# Using a Roamio Cable version without cable card to get OTA



## calvinko (Jul 19, 2015)

Getting tired of the Cable company and their issues with cablecards, tuner adapters and their run around. I want to know if my Roamio cable version (not OTA) can get OTA without cable card or adapter hook up to it, I only want to get OTA channel with my home antenna


----------



## JoeKustra (Dec 7, 2012)

calvinko said:


> Getting tired of the Cable company and their issues with cablecards, tuner adapters and their run around. I want to know if my Roamio cable version (not OTA) can get OTA without cable card or adapter hook up to it, I only want to get OTA channel with my home antenna


Should work fine. Just rerun Guided Setup.

You might get a first look at your lineup by using www.zap2it.com, adding your zipcode, and selecting OTA. It's a rough guess and will probably be a bit optimistic.

Please note that you can run the Guided setup at anytime to see your lineup. A TiVo doesn't know PSIP. Just check your Channel List.


----------



## foghorn2 (May 4, 2004)

Roamio Basic only


----------



## unitron (Apr 28, 2006)

calvinko said:


> Getting tired of the Cable company and their issues with cablecards, tuner adapters and their run around. I want to know if my Roamio cable version (not OTA) can get OTA without cable card or adapter hook up to it, I only want to get OTA channel with my home antenna


If you have a TCD846500, the least expensive of the original 3 Roamio models, the one with only 4 tuners instead of 6, it can do either digital cable or digital Over The Air, but not both at the same time.
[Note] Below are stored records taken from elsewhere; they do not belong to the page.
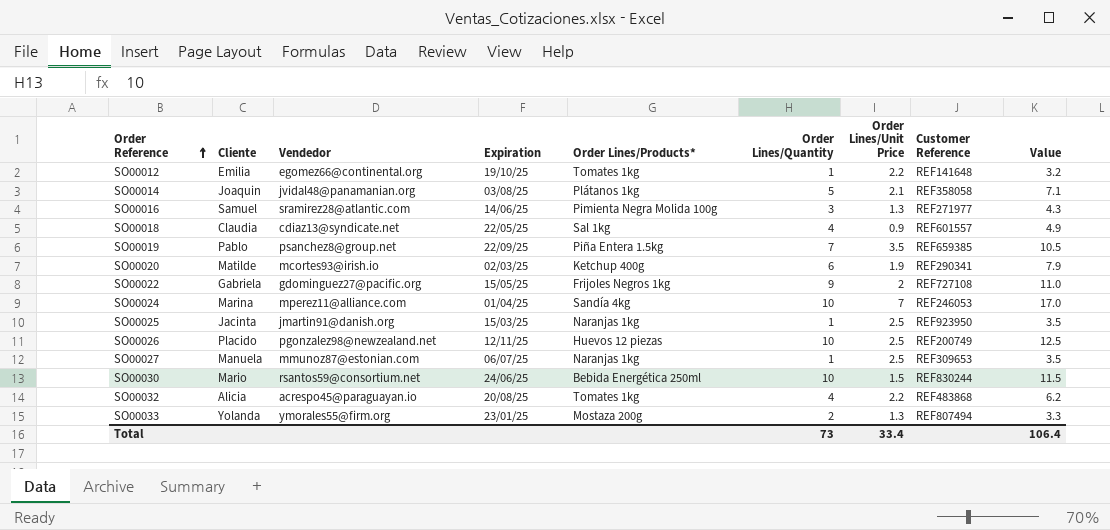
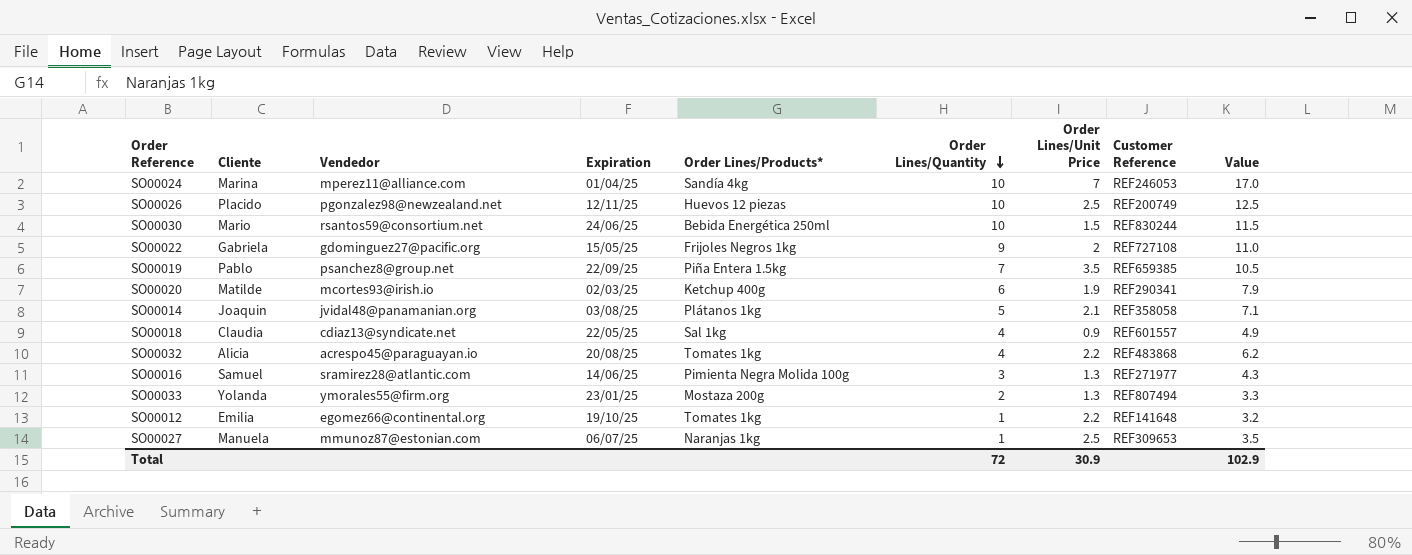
row order: Order Reference ascending -> Order Lines/Quantity descending
row SO00025: Jacinta | jmartin91@danish.org | 15/03/25 | Naranjas 1kg | 1 | 2.5 | REF923950 | 3.5 -> none
Total | Order Lines/Quantity: 73 -> 72
Total | Order Lines/Unit Price: 33.4 -> 30.9
Total | Value: 106.4 -> 102.9

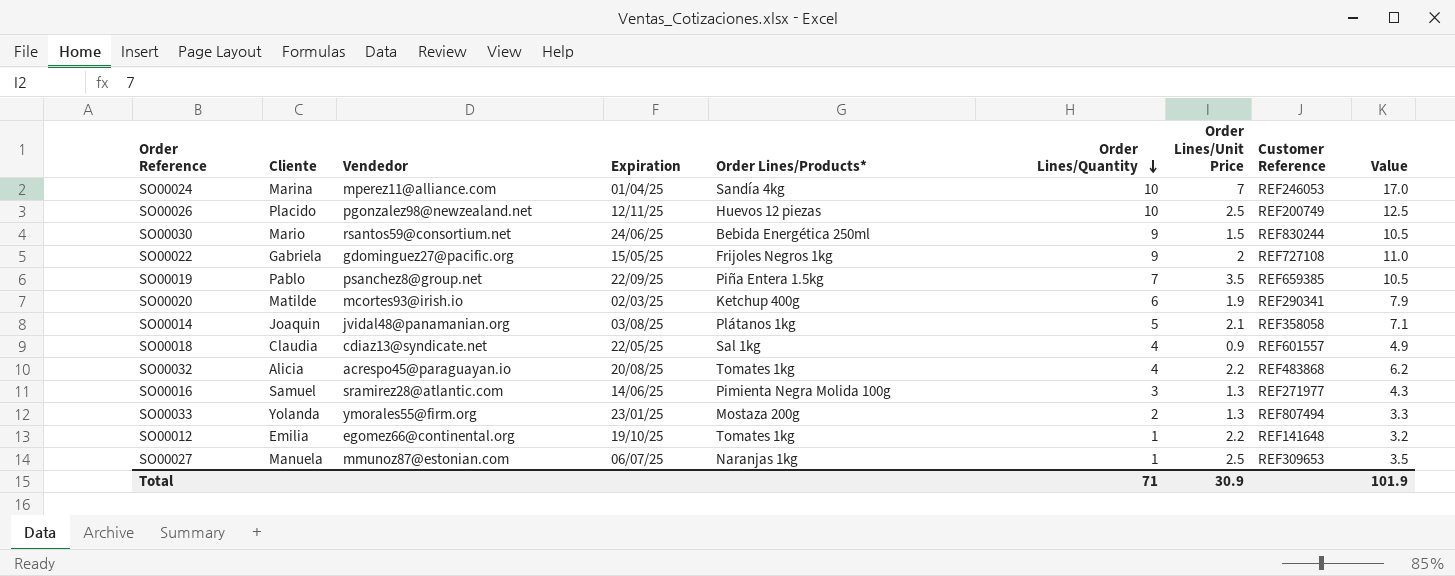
SO00030 | Order Lines/Quantity: 10 -> 9
SO00030 | Value: 11.5 -> 10.5
Total | Order Lines/Quantity: 72 -> 71
Total | Value: 102.9 -> 101.9

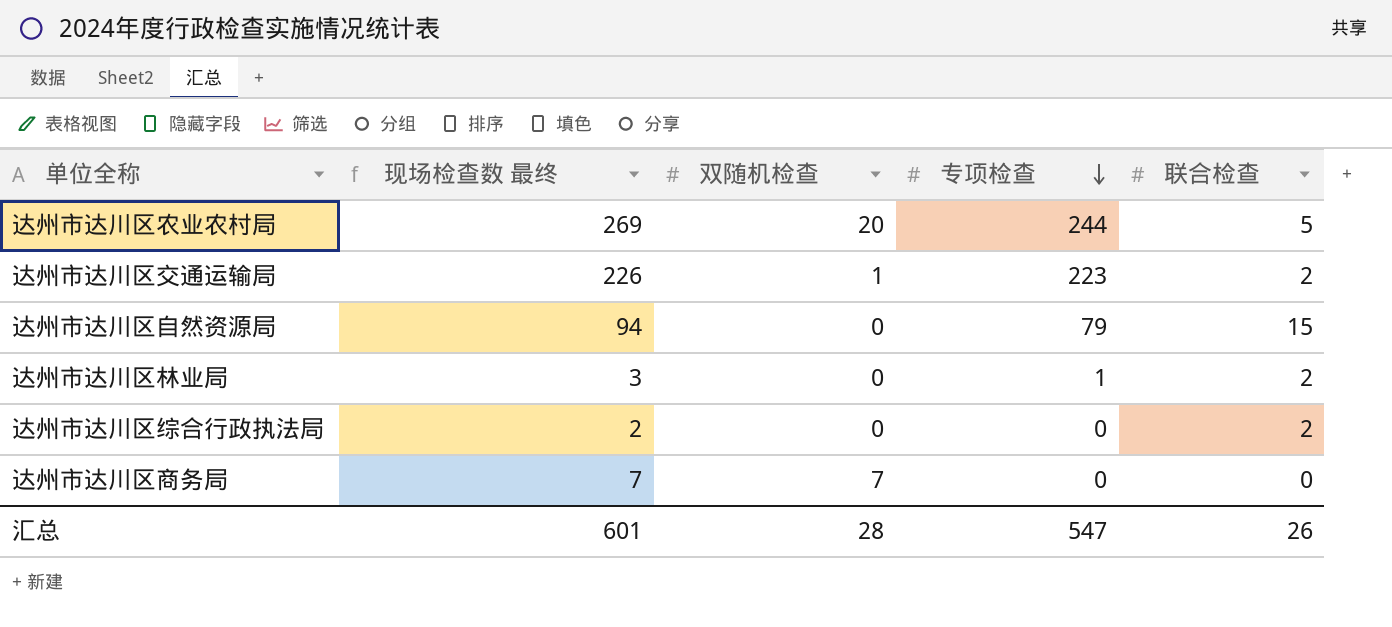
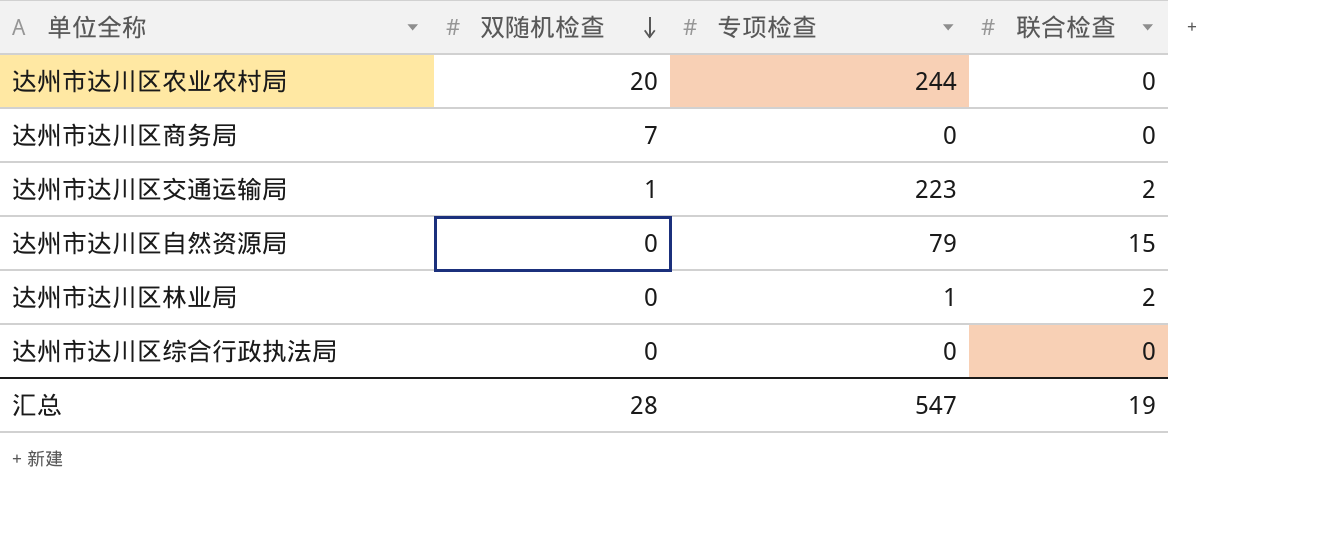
row order: 专项检查 descending -> 双随机检查 descending
column 现场检查数 最终 | formula: [双随机检查] + [专项检查] + [联合检查] -> none
达州市达川区农业农村局 | 联合检查: 5 -> 0
达州市达川区综合行政执法局 | 联合检查: 2 -> 0
汇总 | 联合检查: 26 -> 19

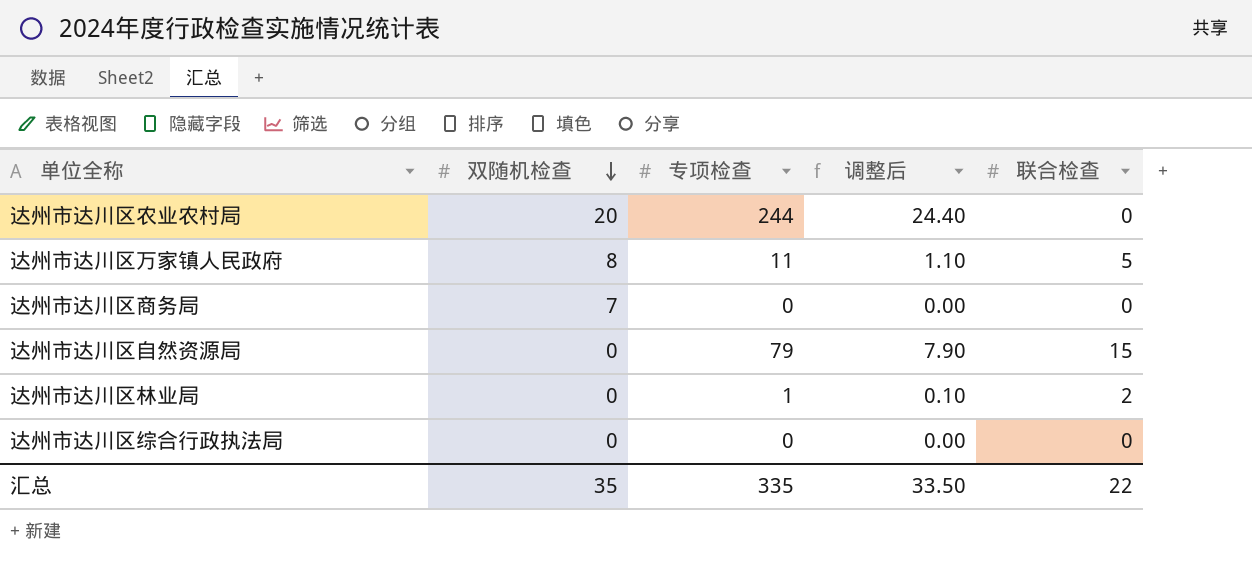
column 调整后 | formula: none -> [专项检查] * 0.1
row 达州市达川区交通运输局: 1 | 223 | 2 -> none
row 达州市达川区万家镇人民政府: none -> 8 | 11 | 1.10 | 5
汇总 | 双随机检查: 28 -> 35
汇总 | 专项检查: 547 -> 335
汇总 | 联合检查: 19 -> 22

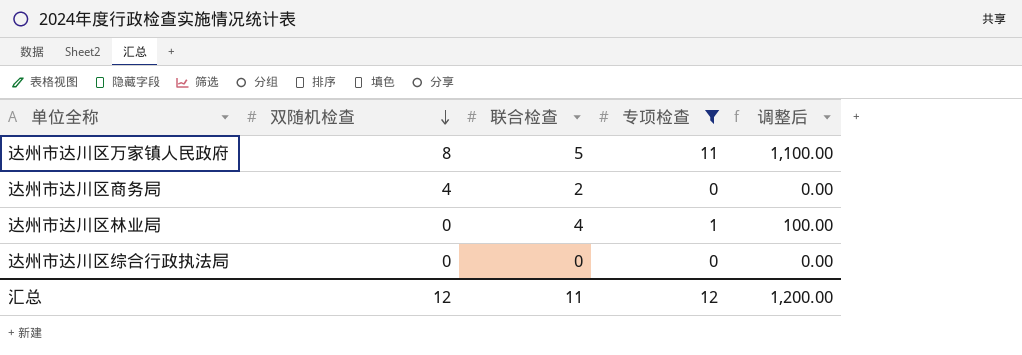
filter: none -> 专项检查 <= 11
column 联合检查 | position: 5 -> 3
column 调整后 | formula: [专项检查] * 0.1 -> [专项检查] * 100
达州市达川区商务局 | 双随机检查: 7 -> 4
达州市达川区商务局 | 联合检查: 0 -> 2
达州市达川区林业局 | 联合检查: 2 -> 4
汇总 | 双随机检查: 35 -> 12
汇总 | 联合检查: 22 -> 11
汇总 | 专项检查: 335 -> 12
汇总 | 调整后: 33.50 -> 1,200.00

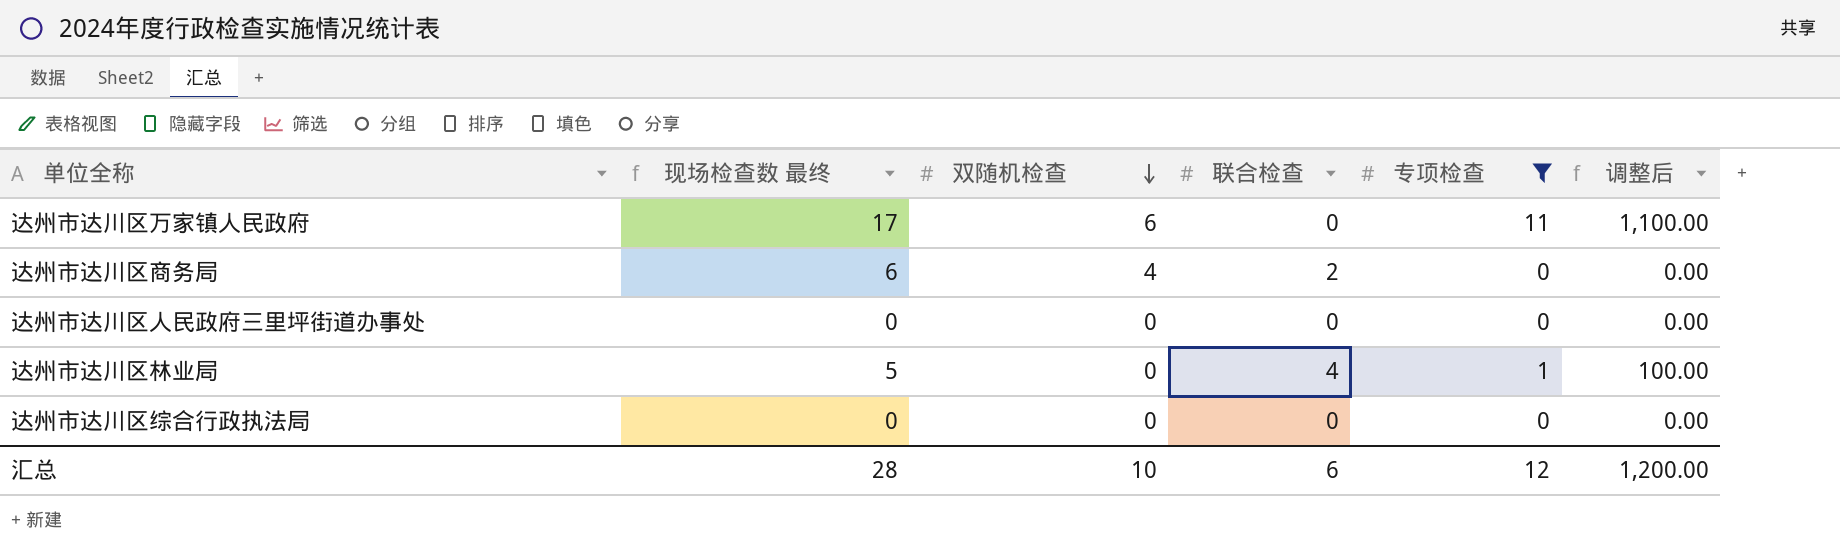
column 现场检查数 最终 | formula: none -> [双随机检查] + [联合检查] + [专项检查]
达州市达川区万家镇人民政府 | 双随机检查: 8 -> 6
达州市达川区万家镇人民政府 | 联合检查: 5 -> 0
row 达州市达川区人民政府三里坪街道办事处: none -> 0 | 0 | 0 | 0 | 0.00
汇总 | 双随机检查: 12 -> 10
汇总 | 联合检查: 11 -> 6

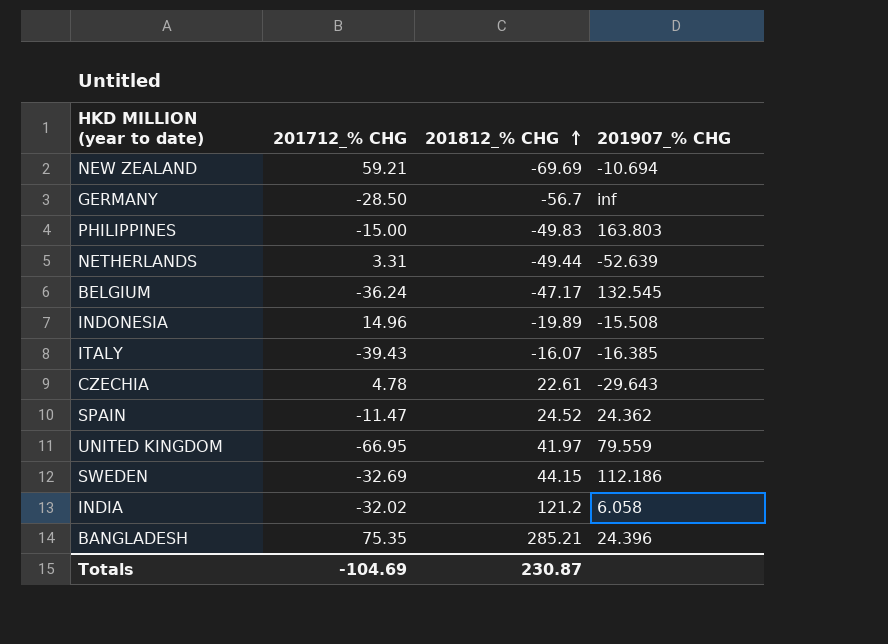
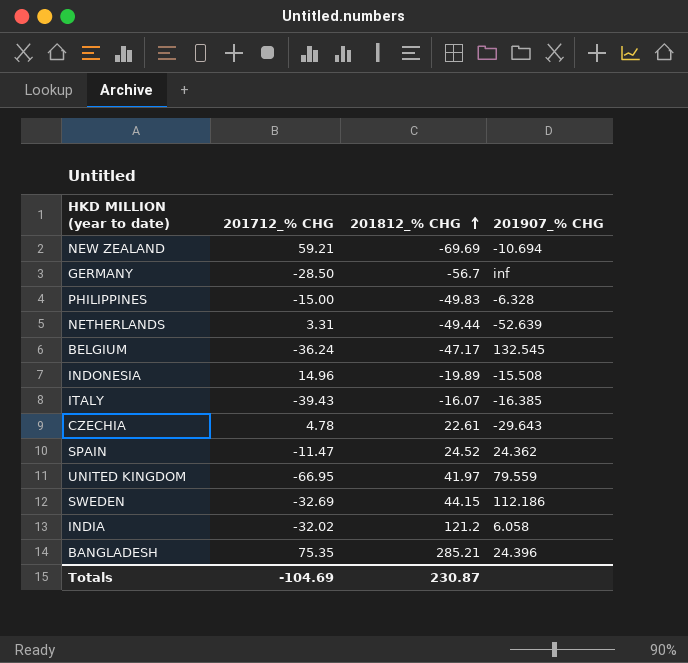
PHILIPPINES | 201907_% CHG: 163.803 -> -6.328

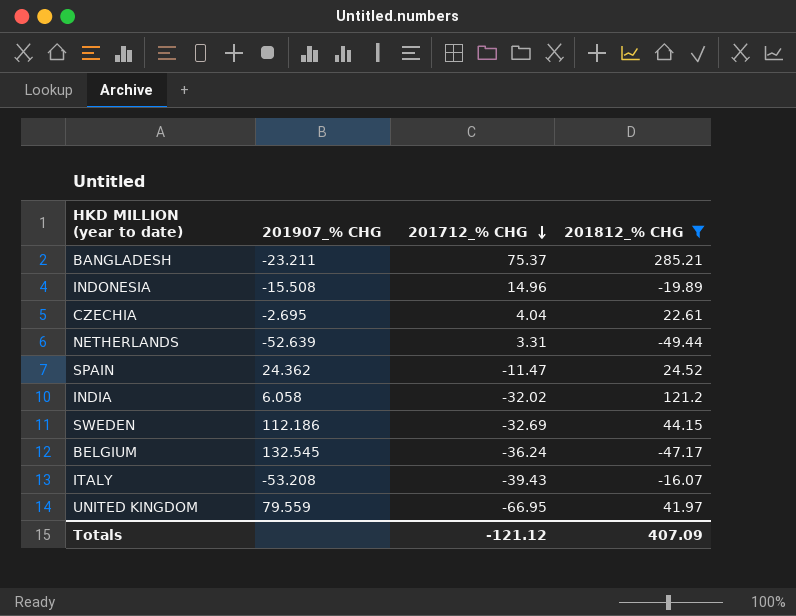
filter: none -> 201812_% CHG >= -49.44
row order: 201812_% CHG ascending -> 201712_% CHG descending
column 201907_% CHG | position: 4 -> 2
BANGLADESH | 201907_% CHG: 24.396 -> -23.211
BANGLADESH | 201712_% CHG: 75.35 -> 75.37
CZECHIA | 201907_% CHG: -29.643 -> -2.695
CZECHIA | 201712_% CHG: 4.78 -> 4.04
ITALY | 201907_% CHG: -16.385 -> -53.208
Totals | 201712_% CHG: -104.69 -> -121.12
Totals | 201812_% CHG: 230.87 -> 407.09

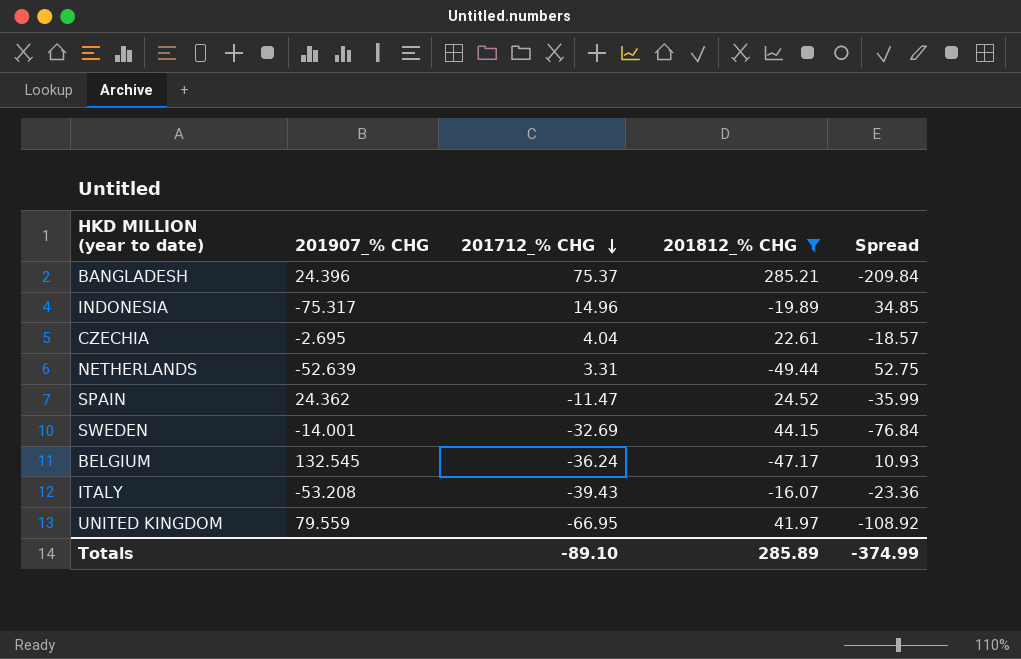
column Spread | formula: none -> [201712_% CHG] - [201812_% CHG]
row INDIA: 6.058 | -32.02 | 121.2 -> none
BANGLADESH | 201907_% CHG: -23.211 -> 24.396
INDONESIA | 201907_% CHG: -15.508 -> -75.317
SWEDEN | 201907_% CHG: 112.186 -> -14.001
Totals | 201712_% CHG: -121.12 -> -89.10
Totals | 201812_% CHG: 407.09 -> 285.89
If that's what you have, and it's set up for cable, you'll have to go through at least part of Guided Setup again (go into Settings and find Channels, Channel List, and tell it you have the wrong lineup) to set it up to use OTA, at which point it won't do cable anymore.

You can always change it back later if you, or a future owner, want to.

If you have one of the more expensive 6 tuner units, the TCD848000, known as the Roamio Plus, or a TCD840300, known as the Roamio Pro, then your unit doesn't have any OTA tuners and you can't do OTA on it.


----------



## foghorn2 (May 4, 2004)

Right, I would have preferred the plus or pros, but no OTA tuners.

Tivo should sell a external USB tuner for those owners.


----------



## ThAbtO (Apr 6, 2000)

Only the 4 tuner Roamio basic model can receive OTA OR Cable. OTA model differs only minus the cable card slot and appropriate software.


----------



## calvinko (Jul 19, 2015)

On the TIVO Site they call my boxes TiVo Series 5


----------



## JoeKustra (Dec 7, 2012)

calvinko said:


> On the TIVO Site they call my boxes TiVo Series 5


All Roamio boxes are series 5. Your model number or TSN should start with 846.


----------